■ Description of the task
Produce an exact copy of the listing.

- - -

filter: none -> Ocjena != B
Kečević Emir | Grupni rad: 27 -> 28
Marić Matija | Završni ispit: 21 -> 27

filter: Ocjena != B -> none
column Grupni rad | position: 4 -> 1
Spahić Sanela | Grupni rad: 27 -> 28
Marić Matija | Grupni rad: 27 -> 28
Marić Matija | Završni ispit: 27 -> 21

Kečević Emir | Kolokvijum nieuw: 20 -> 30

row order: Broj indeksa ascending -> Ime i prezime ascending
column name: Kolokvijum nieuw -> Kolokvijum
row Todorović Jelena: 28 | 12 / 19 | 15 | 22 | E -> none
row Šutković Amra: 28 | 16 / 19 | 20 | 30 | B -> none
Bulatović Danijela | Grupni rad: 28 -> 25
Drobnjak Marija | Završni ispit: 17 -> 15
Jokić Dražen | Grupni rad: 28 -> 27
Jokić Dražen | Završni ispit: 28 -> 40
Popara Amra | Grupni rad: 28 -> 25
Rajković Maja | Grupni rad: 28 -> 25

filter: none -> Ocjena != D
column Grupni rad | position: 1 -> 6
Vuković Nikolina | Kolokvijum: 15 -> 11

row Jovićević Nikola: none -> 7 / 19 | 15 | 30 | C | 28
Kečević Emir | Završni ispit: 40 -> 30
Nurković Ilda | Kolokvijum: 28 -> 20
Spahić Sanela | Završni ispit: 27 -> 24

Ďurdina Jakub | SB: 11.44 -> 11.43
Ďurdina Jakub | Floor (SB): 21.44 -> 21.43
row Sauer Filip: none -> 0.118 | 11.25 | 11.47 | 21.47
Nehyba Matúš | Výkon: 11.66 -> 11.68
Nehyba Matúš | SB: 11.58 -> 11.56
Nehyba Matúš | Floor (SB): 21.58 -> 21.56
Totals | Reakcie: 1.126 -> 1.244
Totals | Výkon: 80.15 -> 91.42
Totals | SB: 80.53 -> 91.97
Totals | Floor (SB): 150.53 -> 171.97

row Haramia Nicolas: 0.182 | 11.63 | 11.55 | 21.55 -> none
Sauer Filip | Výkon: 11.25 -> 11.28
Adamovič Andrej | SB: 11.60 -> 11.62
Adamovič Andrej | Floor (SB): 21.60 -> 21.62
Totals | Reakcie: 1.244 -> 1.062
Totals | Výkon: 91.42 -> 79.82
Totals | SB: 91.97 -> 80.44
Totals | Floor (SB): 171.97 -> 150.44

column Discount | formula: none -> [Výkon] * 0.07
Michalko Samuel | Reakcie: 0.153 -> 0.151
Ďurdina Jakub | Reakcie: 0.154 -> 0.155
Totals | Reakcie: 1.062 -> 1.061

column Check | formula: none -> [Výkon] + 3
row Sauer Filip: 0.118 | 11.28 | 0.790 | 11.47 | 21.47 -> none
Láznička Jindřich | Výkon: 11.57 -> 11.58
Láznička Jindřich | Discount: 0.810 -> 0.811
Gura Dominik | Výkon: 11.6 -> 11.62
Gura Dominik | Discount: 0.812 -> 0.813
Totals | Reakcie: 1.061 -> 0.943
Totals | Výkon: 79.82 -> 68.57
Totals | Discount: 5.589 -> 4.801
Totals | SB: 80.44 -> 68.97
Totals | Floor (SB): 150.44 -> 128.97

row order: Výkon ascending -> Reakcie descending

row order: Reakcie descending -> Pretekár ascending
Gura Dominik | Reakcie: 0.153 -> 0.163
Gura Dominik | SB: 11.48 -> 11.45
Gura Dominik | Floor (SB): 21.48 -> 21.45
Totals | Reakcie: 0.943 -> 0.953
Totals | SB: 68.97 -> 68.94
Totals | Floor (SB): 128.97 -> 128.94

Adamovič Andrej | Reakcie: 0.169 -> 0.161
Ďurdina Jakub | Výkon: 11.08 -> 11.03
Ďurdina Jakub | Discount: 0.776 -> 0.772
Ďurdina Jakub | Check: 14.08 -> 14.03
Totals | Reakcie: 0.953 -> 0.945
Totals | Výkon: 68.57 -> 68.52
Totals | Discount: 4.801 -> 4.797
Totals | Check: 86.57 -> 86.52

- - -

■ Output below
filter: none -> Ocjena != B
Kečević Emir | Grupni rad: 27 -> 28
Marić Matija | Završni ispit: 21 -> 27

filter: Ocjena != B -> none
column Grupni rad | position: 4 -> 1
Spahić Sanela | Grupni rad: 27 -> 28
Marić Matija | Grupni rad: 27 -> 28
Marić Matija | Završni ispit: 27 -> 21

Kečević Emir | Kolokvijum nieuw: 20 -> 30

row order: Broj indeksa ascending -> Ime i prezime ascending
column name: Kolokvijum nieuw -> Kolokvijum
row Todorović Jelena: 28 | 12 / 19 | 15 | 22 | E -> none
row Šutković Amra: 28 | 16 / 19 | 20 | 30 | B -> none
Bulatović Danijela | Grupni rad: 28 -> 25
Drobnjak Marija | Završni ispit: 17 -> 15
Jokić Dražen | Grupni rad: 28 -> 27
Jokić Dražen | Završni ispit: 28 -> 40
Popara Amra | Grupni rad: 28 -> 25
Rajković Maja | Grupni rad: 28 -> 25

filter: none -> Ocjena != D
column Grupni rad | position: 1 -> 6
Vuković Nikolina | Kolokvijum: 15 -> 11

row Jovićević Nikola: none -> 7 / 19 | 15 | 30 | C | 28
Kečević Emir | Završni ispit: 40 -> 30
Nurković Ilda | Kolokvijum: 28 -> 20
Spahić Sanela | Završni ispit: 27 -> 24

Ďurdina Jakub | SB: 11.44 -> 11.43
Ďurdina Jakub | Floor (SB): 21.44 -> 21.43
row Sauer Filip: none -> 0.118 | 11.25 | 11.47 | 21.47
Nehyba Matúš | Výkon: 11.66 -> 11.68
Nehyba Matúš | SB: 11.58 -> 11.56
Nehyba Matúš | Floor (SB): 21.58 -> 21.56
Totals | Reakcie: 1.126 -> 1.244
Totals | Výkon: 80.15 -> 91.42
Totals | SB: 80.53 -> 91.97
Totals | Floor (SB): 150.53 -> 171.97

row Haramia Nicolas: 0.182 | 11.63 | 11.55 | 21.55 -> none
Sauer Filip | Výkon: 11.25 -> 11.28
Adamovič Andrej | SB: 11.60 -> 11.62
Adamovič Andrej | Floor (SB): 21.60 -> 21.62
Totals | Reakcie: 1.244 -> 1.062
Totals | Výkon: 91.42 -> 79.82
Totals | SB: 91.97 -> 80.44
Totals | Floor (SB): 171.97 -> 150.44

column Discount | formula: none -> [Výkon] * 0.07
Michalko Samuel | Reakcie: 0.153 -> 0.151
Ďurdina Jakub | Reakcie: 0.154 -> 0.155
Totals | Reakcie: 1.062 -> 1.061

column Check | formula: none -> [Výkon] + 3
row Sauer Filip: 0.118 | 11.28 | 0.790 | 11.47 | 21.47 -> none
Láznička Jindřich | Výkon: 11.57 -> 11.58
Láznička Jindřich | Discount: 0.810 -> 0.811
Gura Dominik | Výkon: 11.6 -> 11.62
Gura Dominik | Discount: 0.812 -> 0.813
Totals | Reakcie: 1.061 -> 0.943
Totals | Výkon: 79.82 -> 68.57
Totals | Discount: 5.589 -> 4.801
Totals | SB: 80.44 -> 68.97
Totals | Floor (SB): 150.44 -> 128.97

row order: Výkon ascending -> Reakcie descending

row order: Reakcie descending -> Pretekár ascending
Gura Dominik | Reakcie: 0.153 -> 0.163
Gura Dominik | SB: 11.48 -> 11.45
Gura Dominik | Floor (SB): 21.48 -> 21.45
Totals | Reakcie: 0.943 -> 0.953
Totals | SB: 68.97 -> 68.94
Totals | Floor (SB): 128.97 -> 128.94

Adamovič Andrej | Reakcie: 0.169 -> 0.161
Ďurdina Jakub | Výkon: 11.08 -> 11.03
Ďurdina Jakub | Discount: 0.776 -> 0.772
Ďurdina Jakub | Check: 14.08 -> 14.03
Totals | Reakcie: 0.953 -> 0.945
Totals | Výkon: 68.57 -> 68.52
Totals | Discount: 4.801 -> 4.797
Totals | Check: 86.57 -> 86.52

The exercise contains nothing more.